Roshan
Bhatta's Portfolio

Data Analyst skilled in SQL, Tableau, Power Bi, and Python. @RoshanBhatta_Github @RoshanBhatta_Tableau

Data Cleaning in SQL

In this Project we cleaned housing Data in SQL server. We combined data,
parsed the address data column into three parts to make it easier to read, updated columns, removed duplicates, and deleted unused columns.

Covid-19 Data Exploratory Data Analysis(EDA)

In this project I took covid data sets from ourworldindata.com parsed it into Covid deaths and Vaccinated data. Retrieved data through SQL query and visualized using Tableau. I had the following insights from the data. Total cases till date(19th June 2023) with total deaths, 29 million deaths worldwide. Total Deaths per Continent: Europe is the highest and Oceania is the least. This may question the most advanced healthcare system in the world i.e. in the most developed countries like Europe. Percent Population Affected: Australia leading the race and with India being the least affected shows how effectively India handled the covid outbreak than the western world countries like the US, Canada, and even Australia.

China's Domination in EV

This dataset was taken from https://comtradeplus.un.org/ website under the heading of Electric vehicle exports of China to the world.

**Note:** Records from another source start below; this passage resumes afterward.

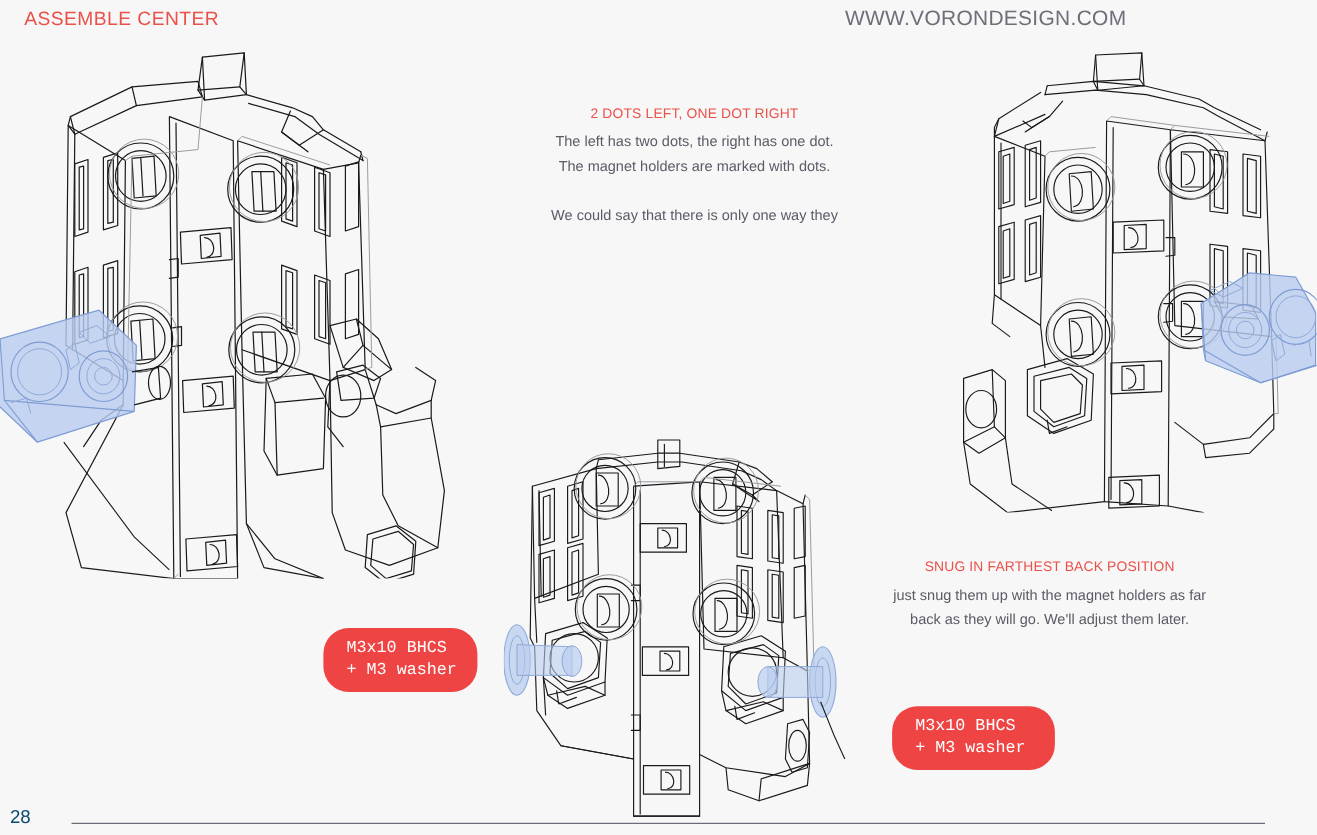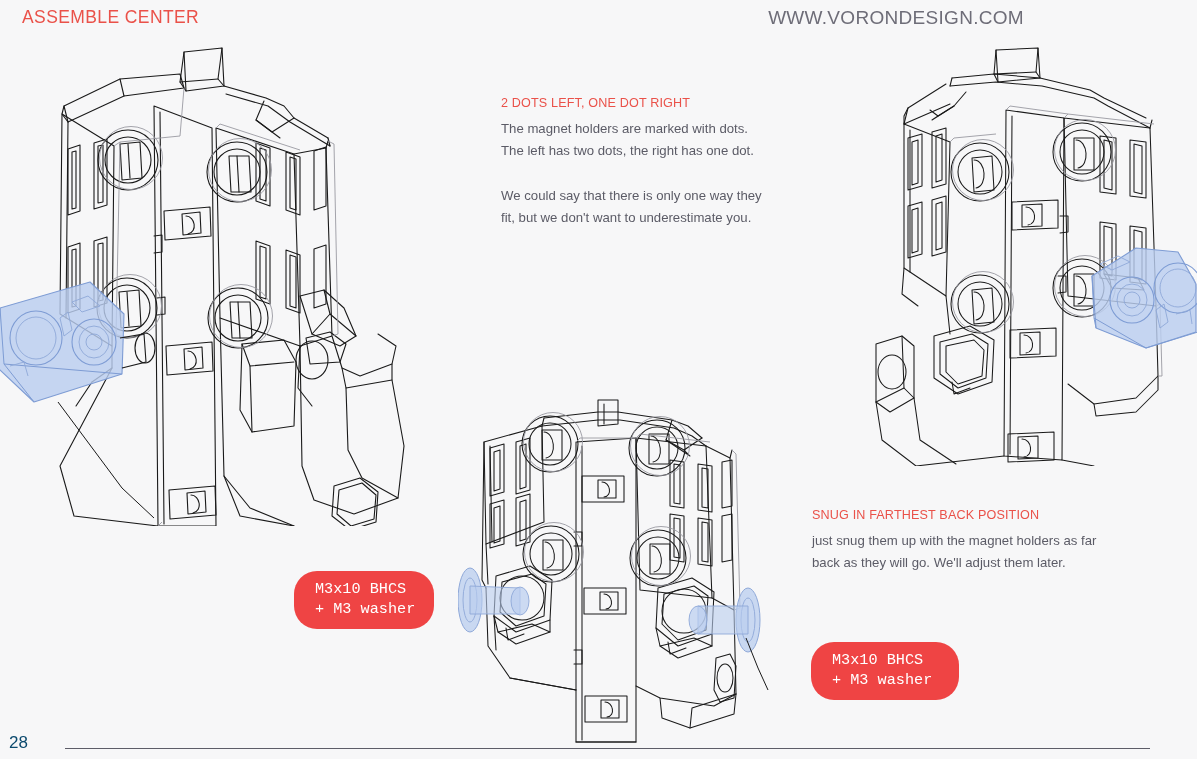--- a/index.html
+++ b/index.html
@@ -47,6 +47,7 @@
   
   .note {
     position: absolute;
+    text-align: center;
   }
   .note-head {
     color: #ea5149;

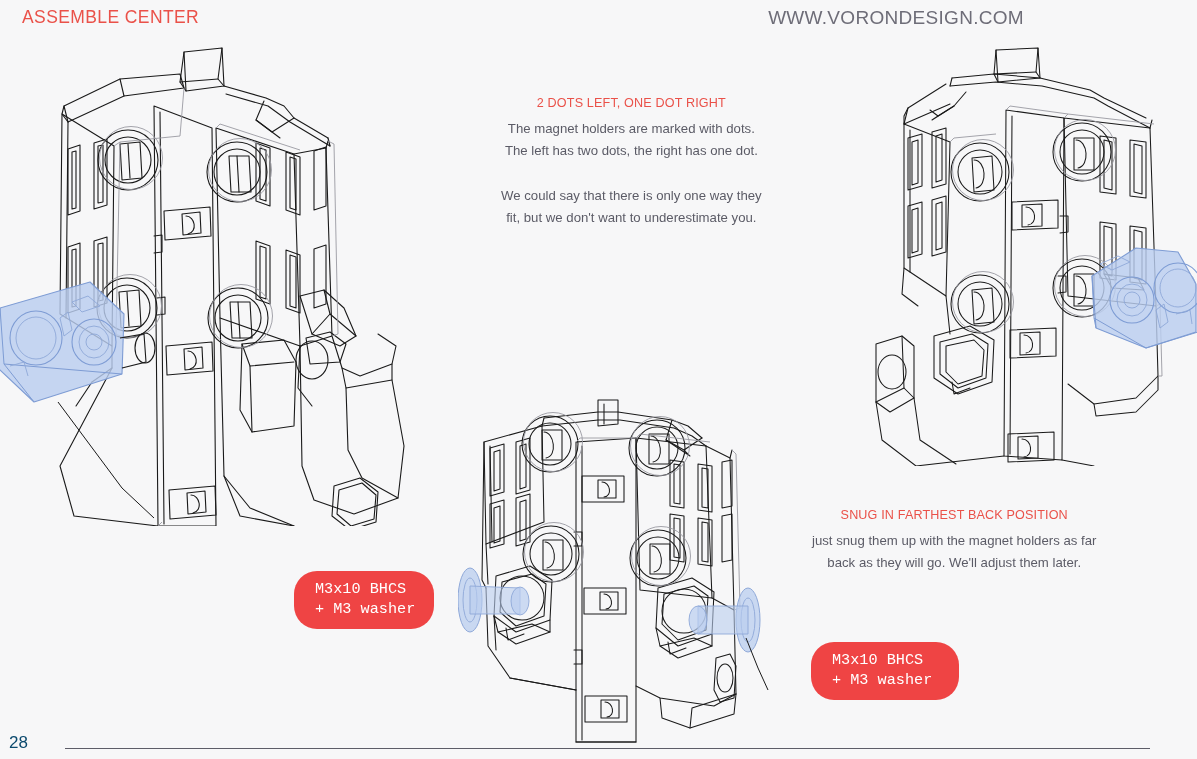--- a/index.html
+++ b/index.html
@@ -520,8 +520,8 @@
   <div class="note" id="note-center">
     <div class="note-head">2 DOTS LEFT, ONE DOT RIGHT</div>
     <div class="note-body">
+      <p>The left has two dots, the right has one dot.</p>
       <p>The magnet holders are marked with dots.</p>
-      <p>The left has two dots, the right has one dot.</p>
       <p class="gap"></p>
       <p>We could say that there is only one way they</p>
       <p>fit, but we don't want to underestimate you.</p>

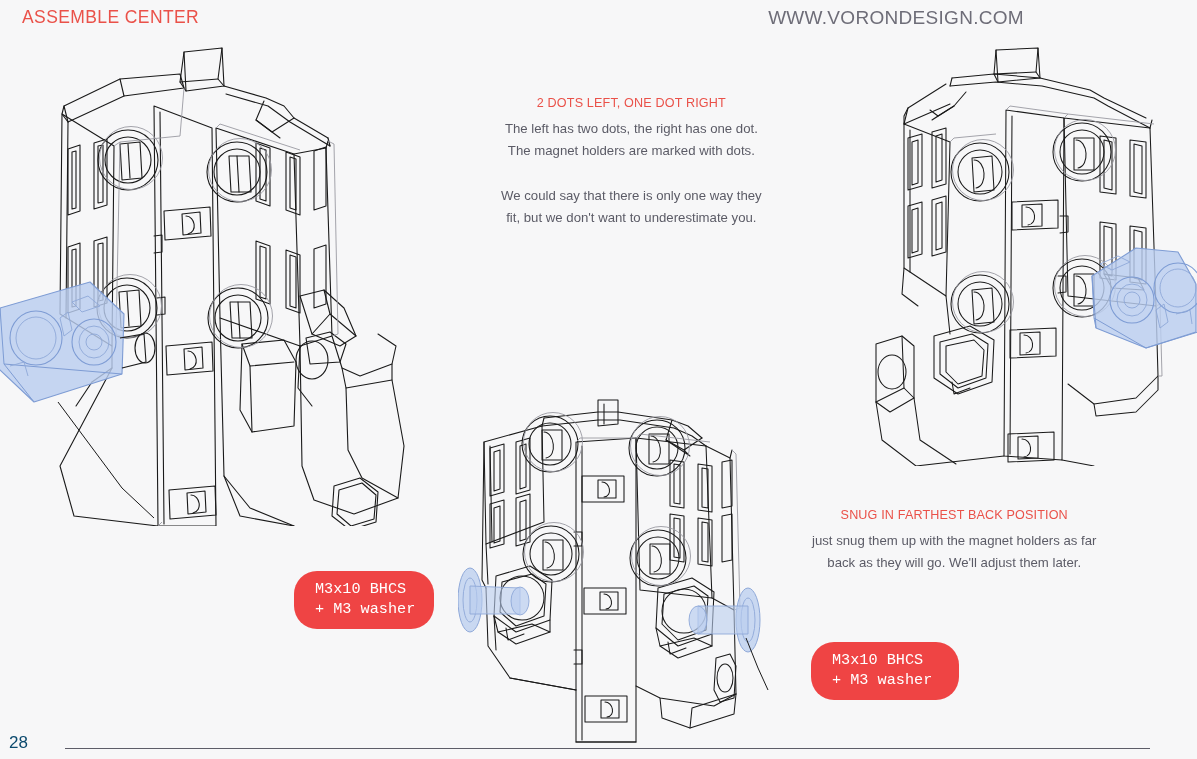--- a/index.html
+++ b/index.html
@@ -524,7 +524,6 @@
       <p>The magnet holders are marked with dots.</p>
       <p class="gap"></p>
       <p>We could say that there is only one way they</p>
-      <p>fit, but we don't want to underestimate you.</p>
     </div>
   </div>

We can see from the charts that China has sold over 20 billion dollars worth of Elelctric vehicle in 2022 whereas, in 2017 China had $0.11Billion dollars worth of sale. Additionally, China is one of the leading EV exporter in European nations as well where, Belgium comes out on top on imports from China.

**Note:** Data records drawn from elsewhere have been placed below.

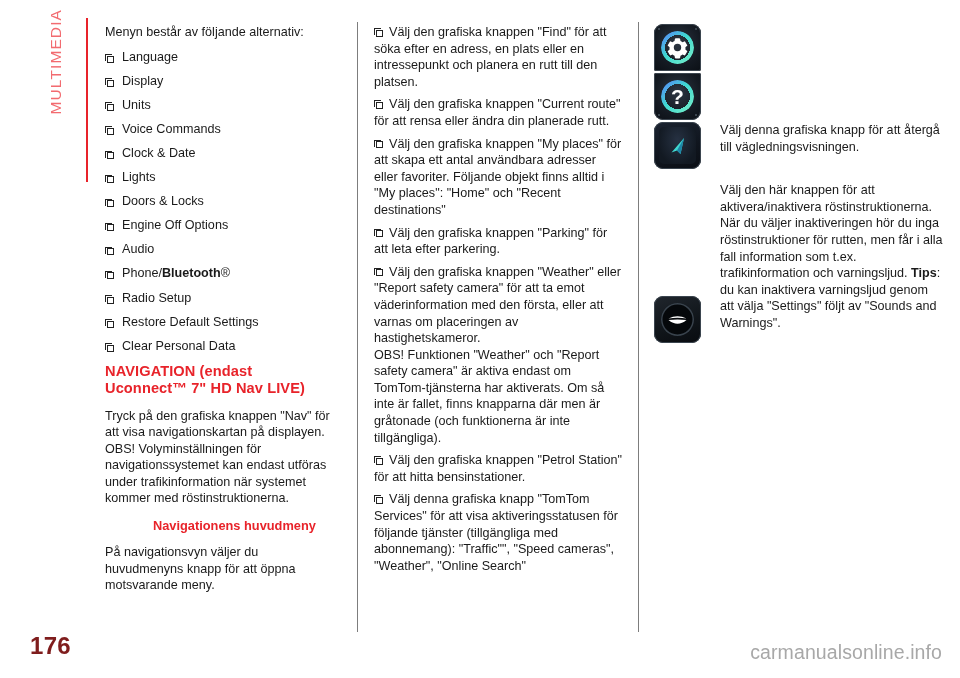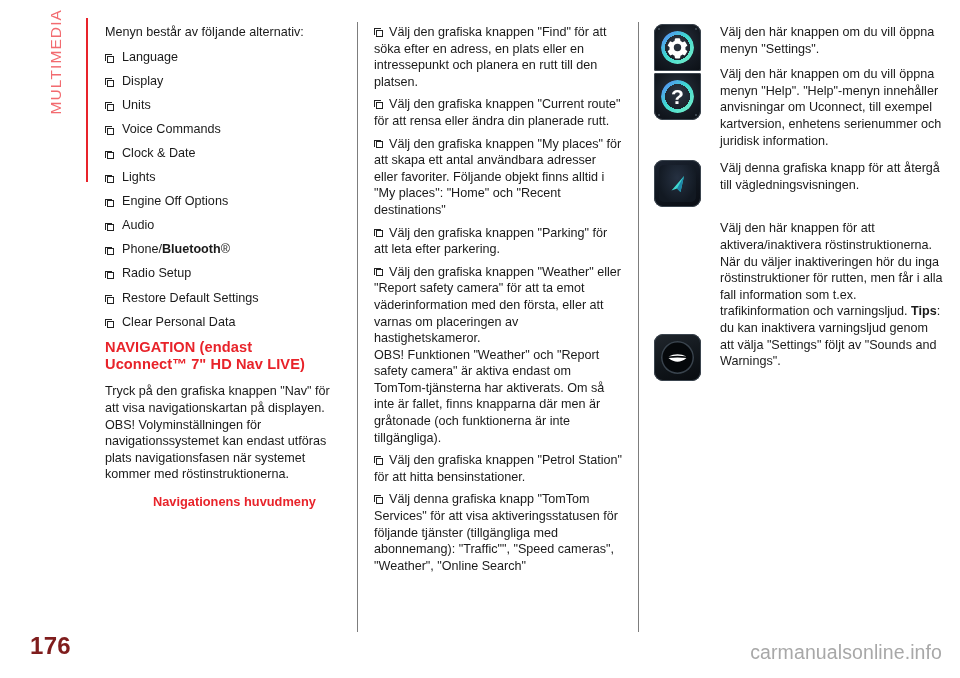--- a/index.html
+++ b/index.html
@@ -365,10 +365,6 @@
         <span class="corner-dot" style="right:4px;bottom:4px;"></span>
       </span>
     </div>
-    <div class="icon-text">
-      <p class="para" style="margin-bottom:9px;">Välj den här knappen om du vill öppna menyn "Settings".</p>
-      <p class="para" style="margin-bottom:9px;">Välj den här knappen om du vill öppna menyn "Help". "Help"-menyn innehåller anvisningar om Uconnect, till exempel kartversion, enhetens serienummer och juridisk information.</p>
-    </div>
   </div>
 
   <div class="icon-block" style="margin-top:2px;">

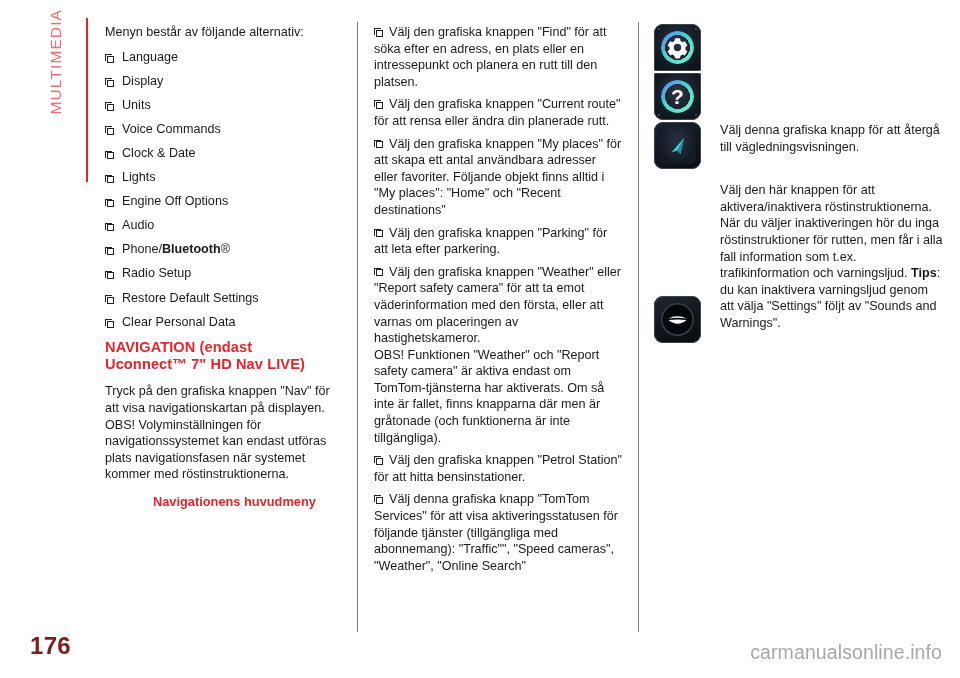--- a/index.html
+++ b/index.html
@@ -287,6 +287,10 @@
     <div class="bullet-item">
       <span class="bullet-glyph"></span>
       <span class="bullet-text">Lights</span>
+    </div>
+    <div class="bullet-item">
+      <span class="bullet-glyph"></span>
+      <span class="bullet-text">Doors &amp; Locks</span>
     </div>
     <div class="bullet-item">
       <span class="bullet-glyph"></span>

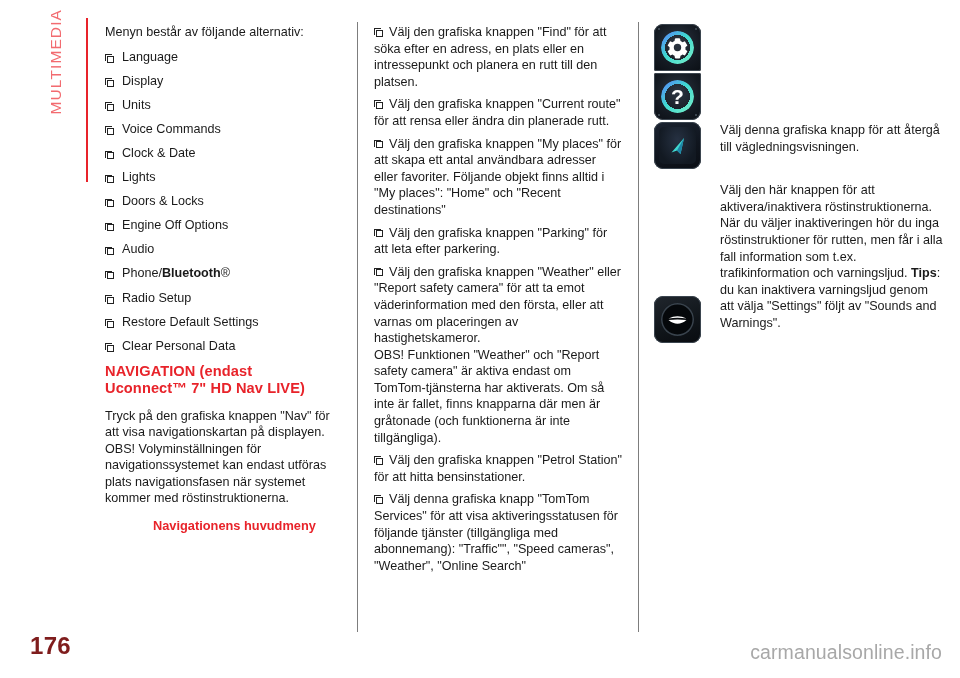--- a/index.html
+++ b/index.html
@@ -321,7 +321,7 @@
   <h2 class="heading-red-big">NAVIGATION (endast Uconnect™ 7" HD Nav LIVE)</h2>
 
   <p class="para-tight">Tryck på den grafiska knappen "Nav" för att visa navigationskartan på displayen.</p>
-  <p class="para">OBS! Volyminställningen för navigationssystemet kan endast utföras plats navigationsfasen när systemet kommer med röstinstruktionerna.</p>
+  <p class="para">OBS! Volyminställningen för navigationssystemet kan endast utföras under trafikinformation när systemet kommer med röstinstruktionerna.</p>
 
   <h3 class="heading-red-small">Navigationens huvudmeny</h3>
 

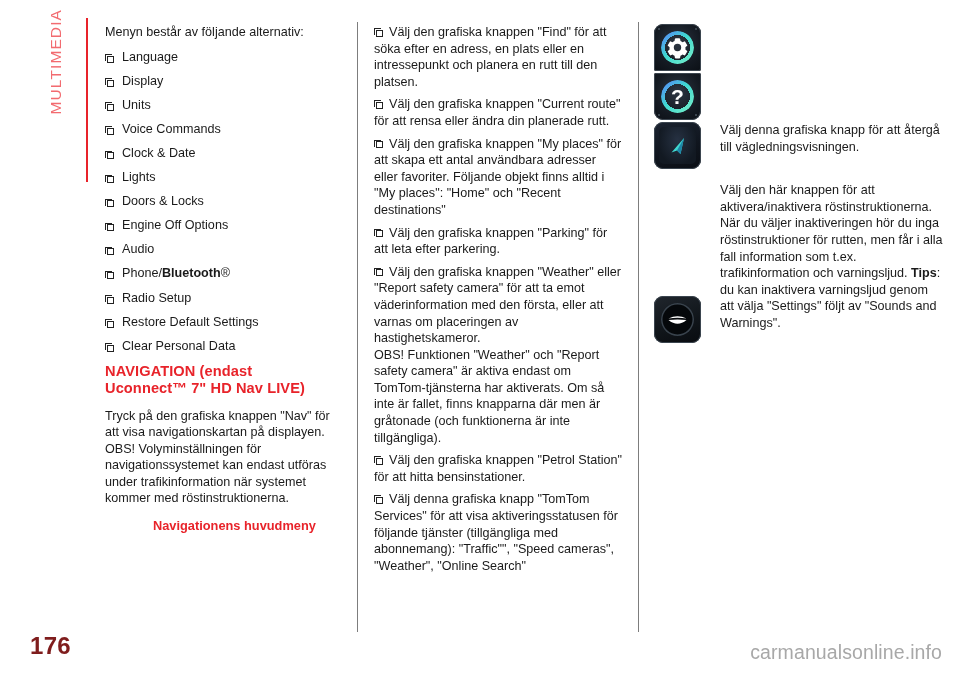--- a/index.html
+++ b/index.html
@@ -325,6 +325,7 @@
 
   <h3 class="heading-red-small">Navigationens huvudmeny</h3>
 
+  <p class="para">På navigationsvyn väljer du huvudmenyns knapp för att öppna motsvarande meny.</p>
 </div>
 
 <div class="col" id="col-2">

Exploratory Data Analysis of the English Premier League

Using the data of Premier league season 21/22, used data to explore the country that supplies the most valuable players in the Premier league. Secondly, Club value in descending order which further disected into position values of players whether the player is an attacker, midfield or defense. Finally, the average measurements of players were done where players height and weight were taken, which showed that the biggest interms of height and weight were the defenders, then the attackers, and finally the midfielders in that order.